All of us, at some point in our lives, have been told, “you are what you eat.”
Today in celebration of World Health Day, don’t throw out your favorite foods, but consider making a healthy ingredient swap that will make you feel better about inevitably eating the whole tray of brownies.
A conversation with experts in Drexel’s Culinary Arts Department and its interdisciplinary research group, The Food Lab, offered up healthy, sustainable and easy kitchen swaps to help you put better food on the plate:
Feel like you can’t give up butter? Slather tahini, a paste made from sesame seeds, on toast instead. Tahini is high in amino acids and healthy fats. Look for un-hulled tahini, made from the whole sesame seed. Hulled tahini is often stripped of many of its nutrients, says Jonathan Deutsch, PhD, professor of culinary arts and food science.
Deutsch also recommends greek yogurt as a great stand-in for sour cream or mayonnaise in cold dips and dressings. Up your protein in-take and lower the fat in favorites like ranch dressing, spinach and artichoke dip or cheesecake.
Charles Ziccardi, assistant teaching professor of culinary arts and food science, recommends swapping your 8 to 12 oz. of conventionally raised meat for a 4 to 6 oz. portion of organic pastured meat, cost will typically be the same, with many times the nutritional density and a positive impact on the environment.

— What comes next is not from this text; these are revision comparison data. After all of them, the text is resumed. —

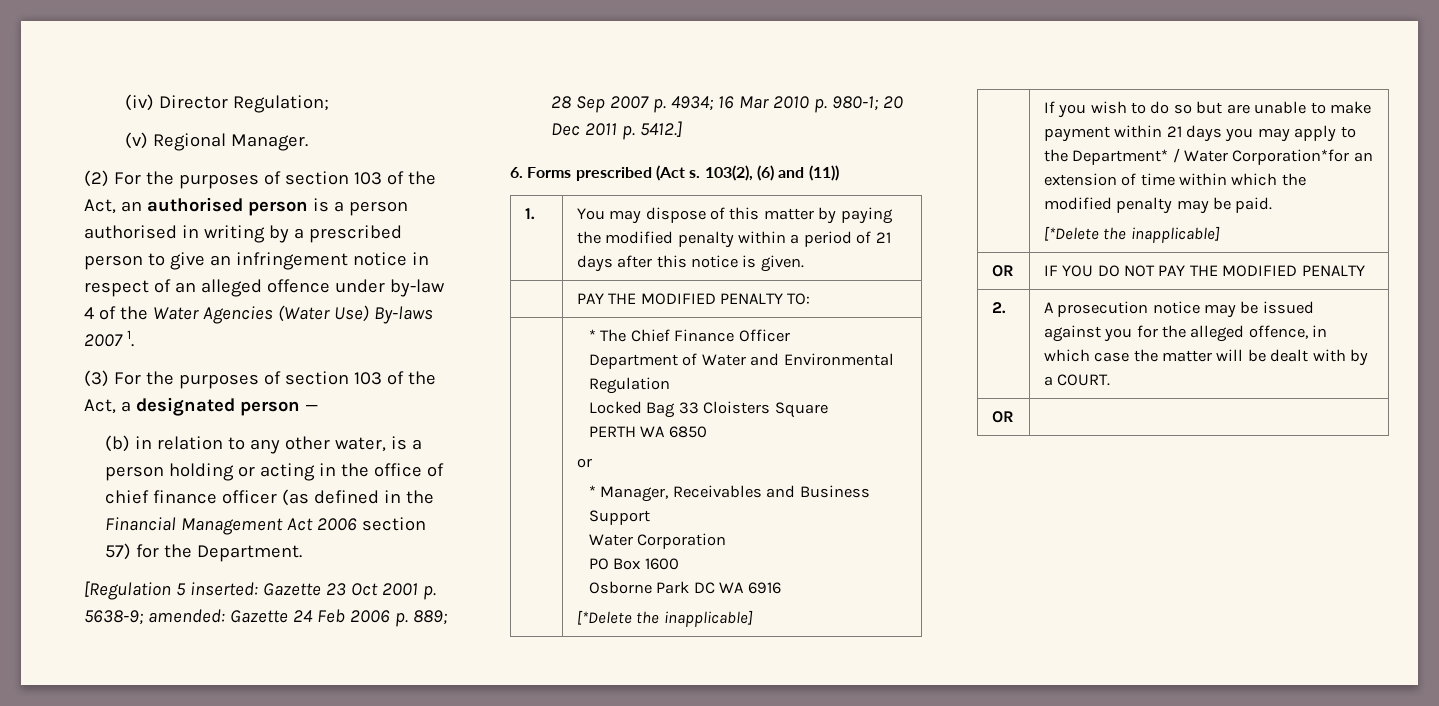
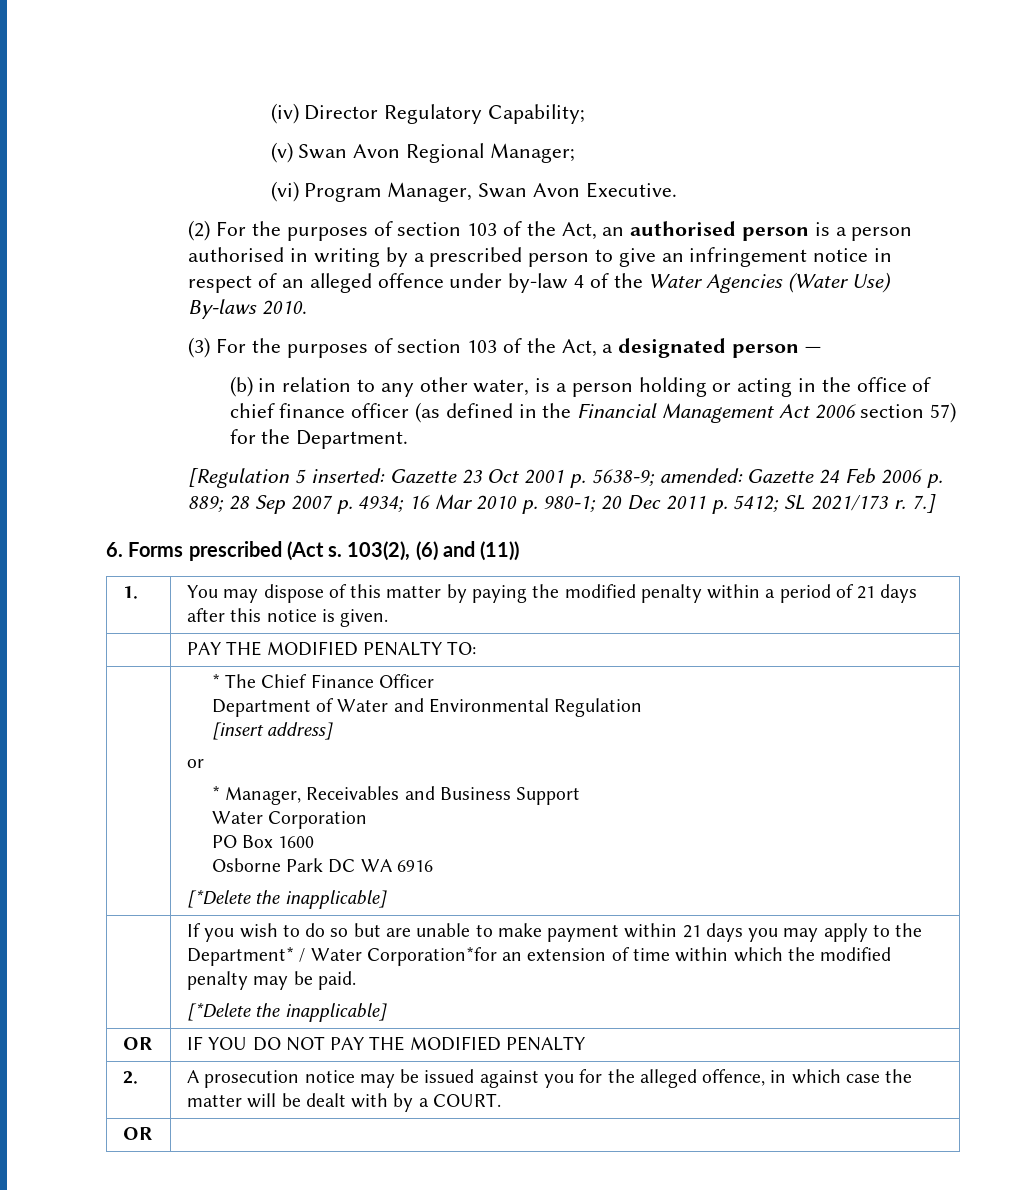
- (iv) Director Regulation;
+ (iv) Director Regulatory Capability;
- (v) Regional Manager.
+ (v) Swan Avon Regional Manager;
+ (vi) Program Manager, Swan Avon Executive.
- (2) For the purposes of section 103 of the Act, an authorised person is a person authorised in writing by a prescribed person to give an infringement notice in respect of an alleged offence under by-law 4 of the Water Agencies (Water Use) By-laws 2007 1.
+ (2) For the purposes of section 103 of the Act, an authorised person is a person authorised in writing by a prescribed person to give an infringement notice in respect of an alleged offence under by-law 4 of the Water Agencies (Water Use) By-laws 2010.
- [Regulation 5 inserted: Gazette 23 Oct 2001 p. 5638-9; amended: Gazette 24 Feb 2006 p. 889; 28 Sep 2007 p. 4934; 16 Mar 2010 p. 980-1; 20 Dec 2011 p. 5412.]
+ [Regulation 5 inserted: Gazette 23 Oct 2001 p. 5638-9; amended: Gazette 24 Feb 2006 p. 889; 28 Sep 2007 p. 4934; 16 Mar 2010 p. 980-1; 20 Dec 2011 p. 5412; SL 2021/173 r. 7.]
  | * The Chief Finance Officer
  Department of Water and Environmental Regulation
- Locked Bag 33 Cloisters Square
- PERTH WA 6850
+ [insert address]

Here are some other tips from Ziccardi:
Willing to try to go sans-meat? Swap your portion of red meat for the same size portion of organic lentils.
Swap three conventional chicken eggs for 1 or 2 pasture-raised organic, local chicken eggs. They are around the same price, with greater health benefit, environment impact, and support for the local economy.
For nutrient dense, guilt free pancakes: Swap out white wheat flour for organic whole wheat flour fortified with whole grain flours of quinoa, spelt, chick pea, or corn, says Ziccardi.
Sweet potatoes are an excellent source of vitamin A, vitamin C, manganese, copper, pantothenic acid and vitamin B6. Swap them for the oil in brownies, says Ally Zeitz manager of Drexel’s Food Lab.
A frozen banana mashed with dark chocolate, almond milk or fresh fruits provides a shockingly similar “ice cream” treat.